As the year of 2012 is finishing up, Apple’s stock price has seen some difficult times. While Apple has remained the world’s largest publicly-held corporation, the stock price has been falling since September. Today, for the first time since February of this year, it fell below $500. However, the price had crossed the $500 mark by closing.
Apple’s stock price has been sliding since September, though there isn’t a particular reason that this is happening. Analysts first thought that Apple’s iPhone 5 would underwhelm in sales, though that has proven not to be the case with the device being the best-selling smartphone in nearly every market that it has entered.
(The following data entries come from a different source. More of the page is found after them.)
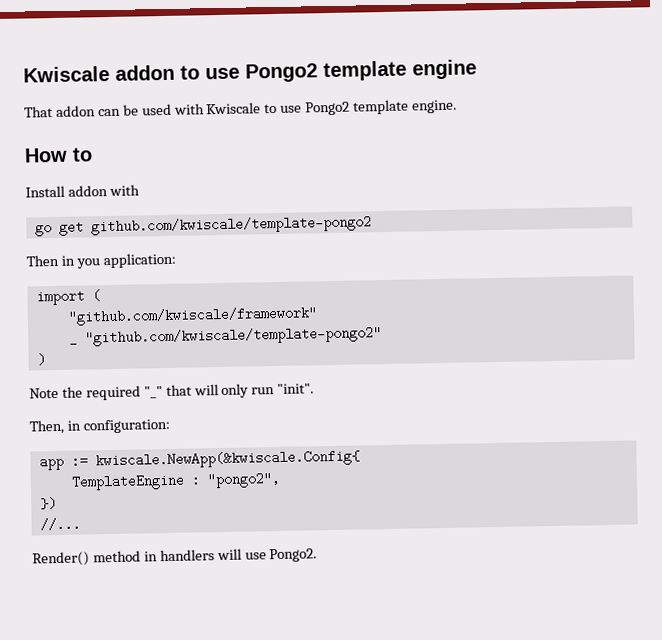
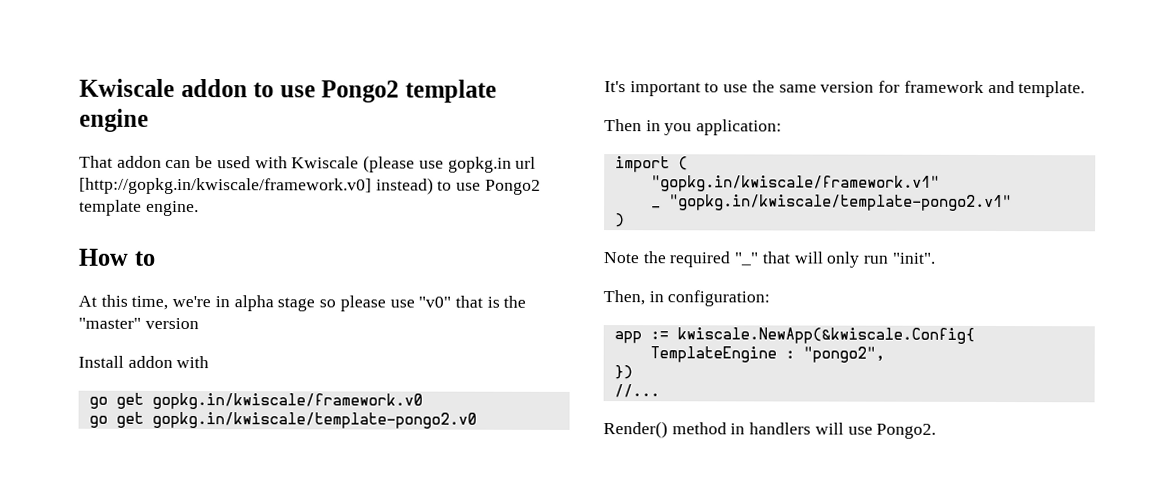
- That addon can be used with Kwiscale to use Pongo2 template engine.
+ That addon can be used with Kwiscale (please use gopkg.in url [http://gopkg.in/kwiscale/framework.v0] instead) to use Pongo2 template engine.
+ At this time, we're in alpha stage so please use "v0" that is the "master" version
- go get github.com/kwiscale/template-pongo2
+ go get gopkg.in/kwiscale/framework.v0
+ go get gopkg.in/kwiscale/template-pongo2.v0
+ It's important to use the same version for framework and template.
- "github.com/kwiscale/framework"
+ "gopkg.in/kwiscale/framework.v1"
- _ "github.com/kwiscale/template-pongo2"
+ _ "gopkg.in/kwiscale/template-pongo2.v1"

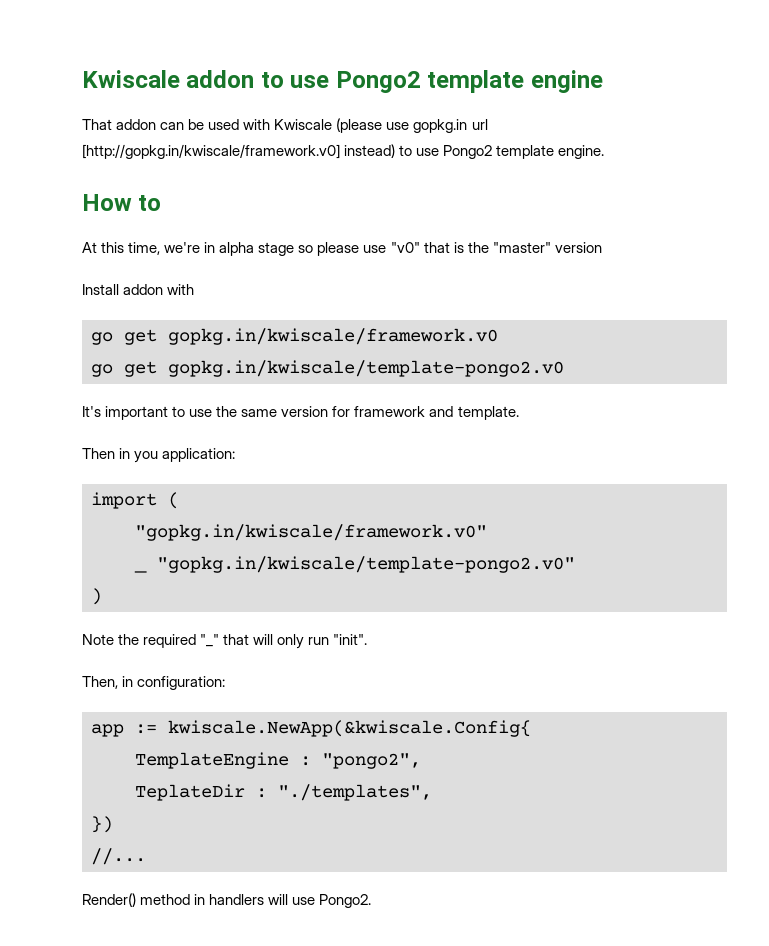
- "gopkg.in/kwiscale/framework.v1"
+ "gopkg.in/kwiscale/framework.v0"
- _ "gopkg.in/kwiscale/template-pongo2.v1"
+ _ "gopkg.in/kwiscale/template-pongo2.v0"
+ TeplateDir : "./templates",

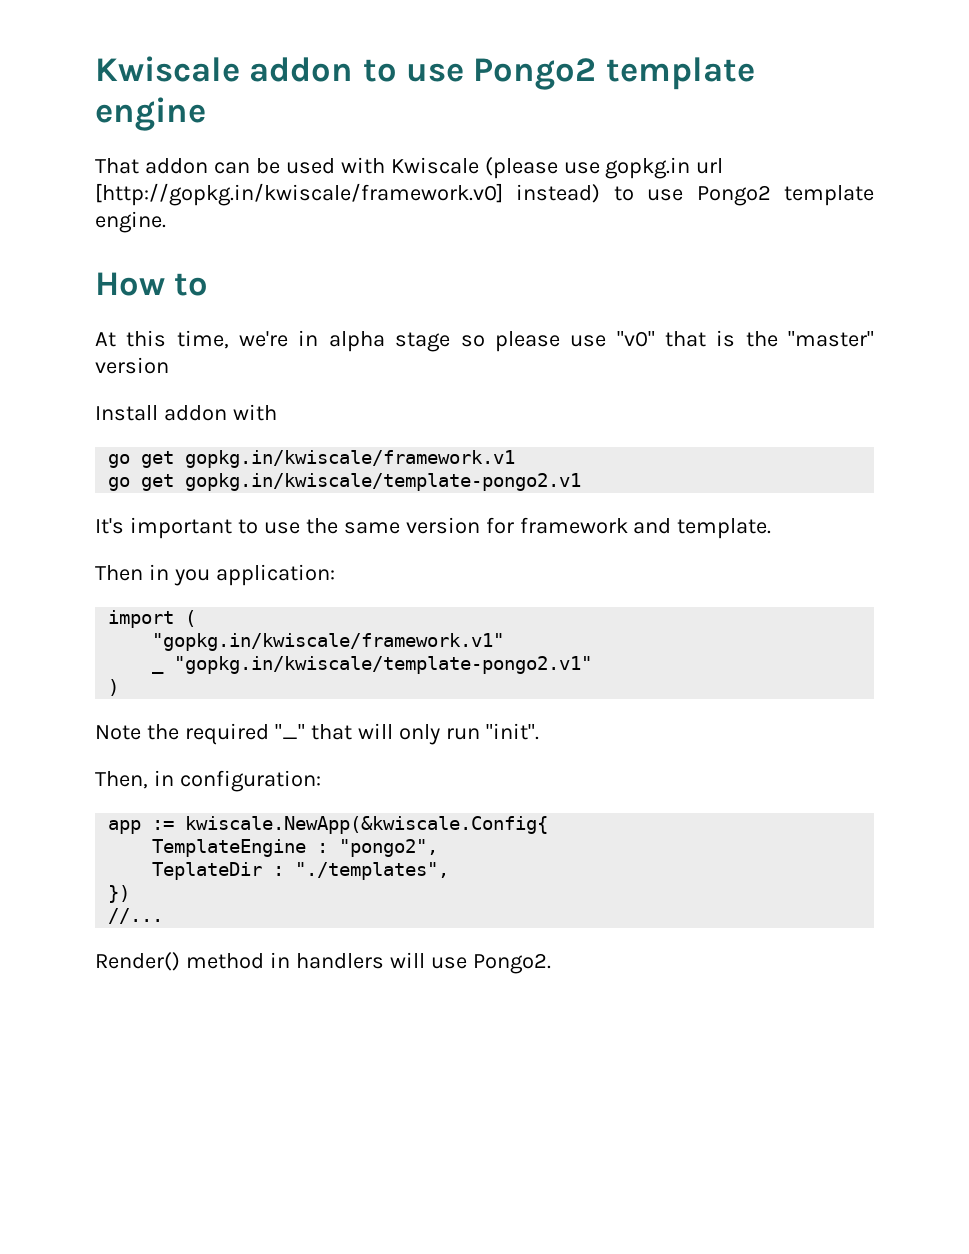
- go get gopkg.in/kwiscale/framework.v0
- go get gopkg.in/kwiscale/template-pongo2.v0
+ go get gopkg.in/kwiscale/framework.v1
+ go get gopkg.in/kwiscale/template-pongo2.v1
- "gopkg.in/kwiscale/framework.v0"
+ "gopkg.in/kwiscale/framework.v1"
- _ "gopkg.in/kwiscale/template-pongo2.v0"
+ _ "gopkg.in/kwiscale/template-pongo2.v1"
Analysts, in their infinite wisdom, then pointed to the iPad mini, believing it to be underwhelming and unable to compete in the market. The iPad mini has since been one of the hottest Holiday gift items available. While other tablets of similar form factors are worth looking in to, none offer the software library that the iPad mini does.
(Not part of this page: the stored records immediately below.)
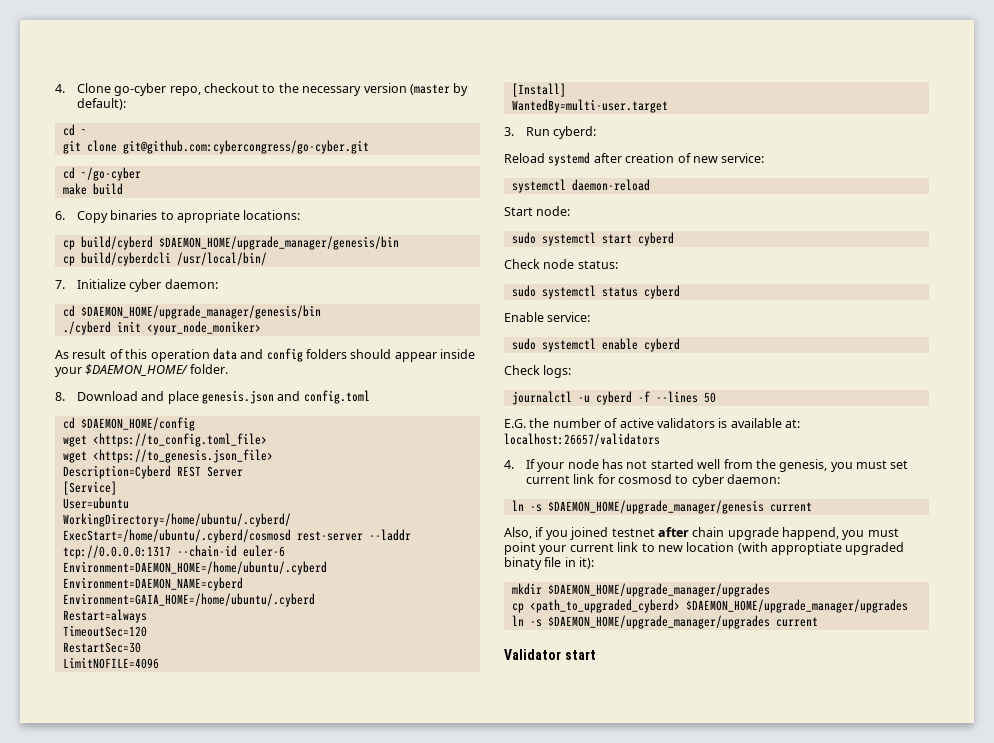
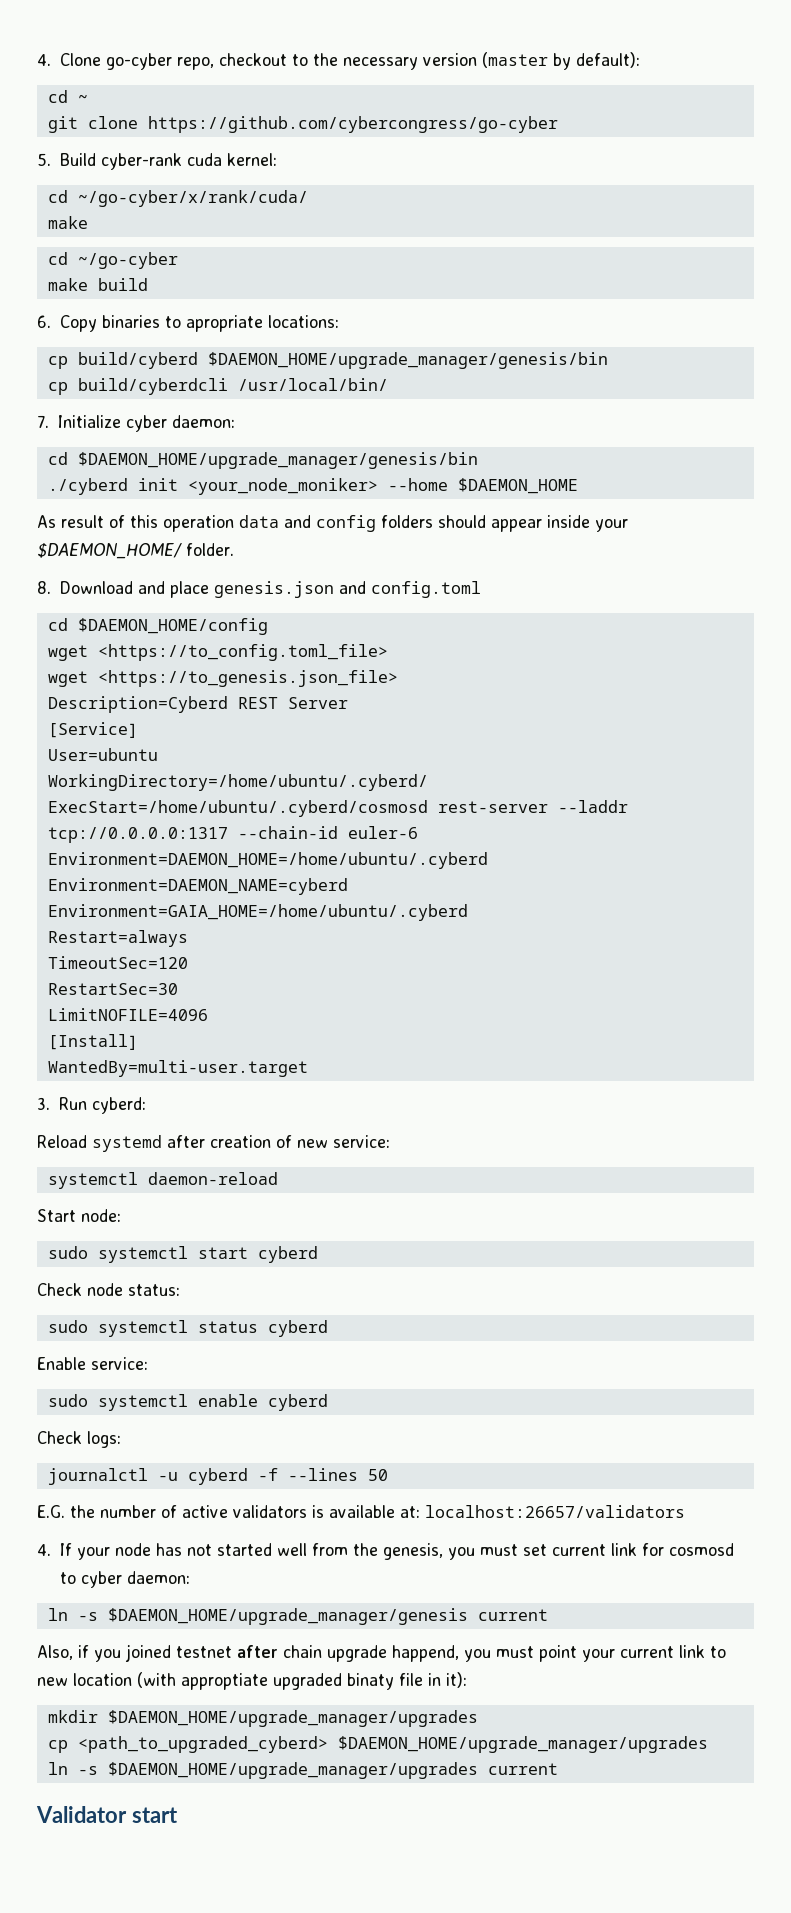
- git clone git@github.com:cybercongress/go-cyber.git
+ git clone https://github.com/cybercongress/go-cyber
+ 5. Build cyber-rank cuda kernel:
+ cd ~/go-cyber/x/rank/cuda/
+ make
- ./cyberd init <your_node_moniker>
+ ./cyberd init <your_node_moniker> --home $DAEMON_HOME

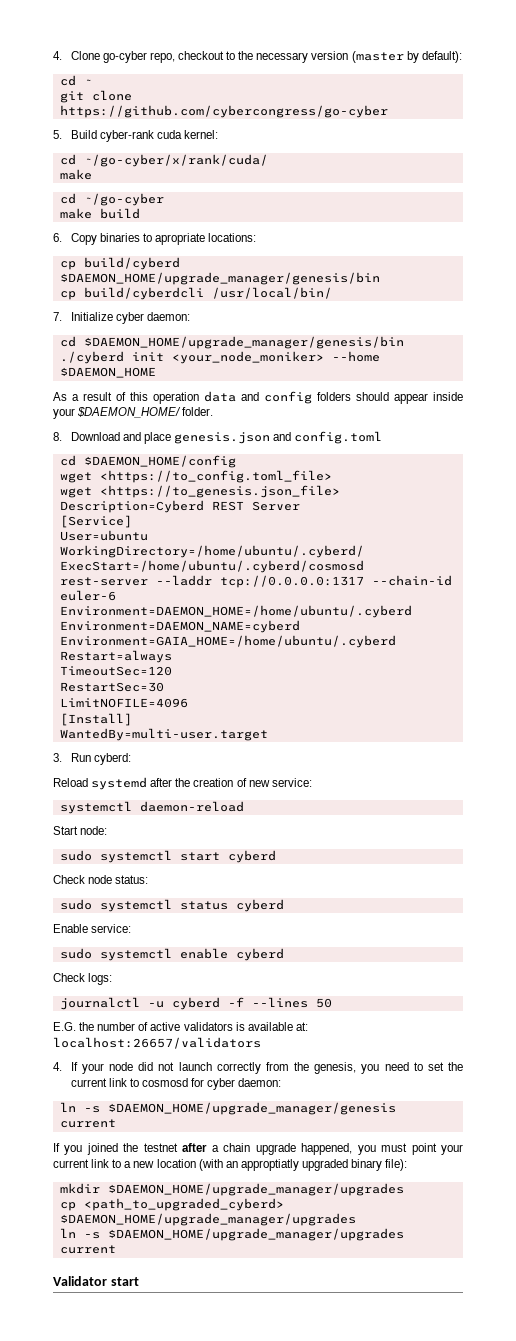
- As result of this operation data and config folders should appear inside your $DAEMON_HOME/ folder.
+ As a result of this operation data and config folders should appear inside your $DAEMON_HOME/ folder.
- Reload systemd after creation of new service:
+ Reload systemd after the creation of new service:
- 4. If your node has not started well from the genesis, you must set current link for cosmosd to cyber daemon:
+ 4. If your node did not launch correctly from the genesis, you need to set the current link to cosmosd for cyber daemon:
- Also, if you joined testnet after chain upgrade happend, you must point your current link to new location (with approptiate upgraded binaty file in it):
+ If you joined the testnet after a chain upgrade happened, you must point your current link to a new location (with an approptiatly upgraded binary file):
At this point, it’s unclear why Apple’s stock price is falling. They are on track to post their best results for a quarter ever, with strong sales across all product lines. Comparing their P/E (price to earnings) ratio with other companies, Apple is actually undervalued. This mystery fall does offer a good time to purchase Apple’s stock at a lower price, and turn a profit when/if it goes back up. Given Apple’s track record, it seems likely that the stock price will make a triumphant return to the $700 range.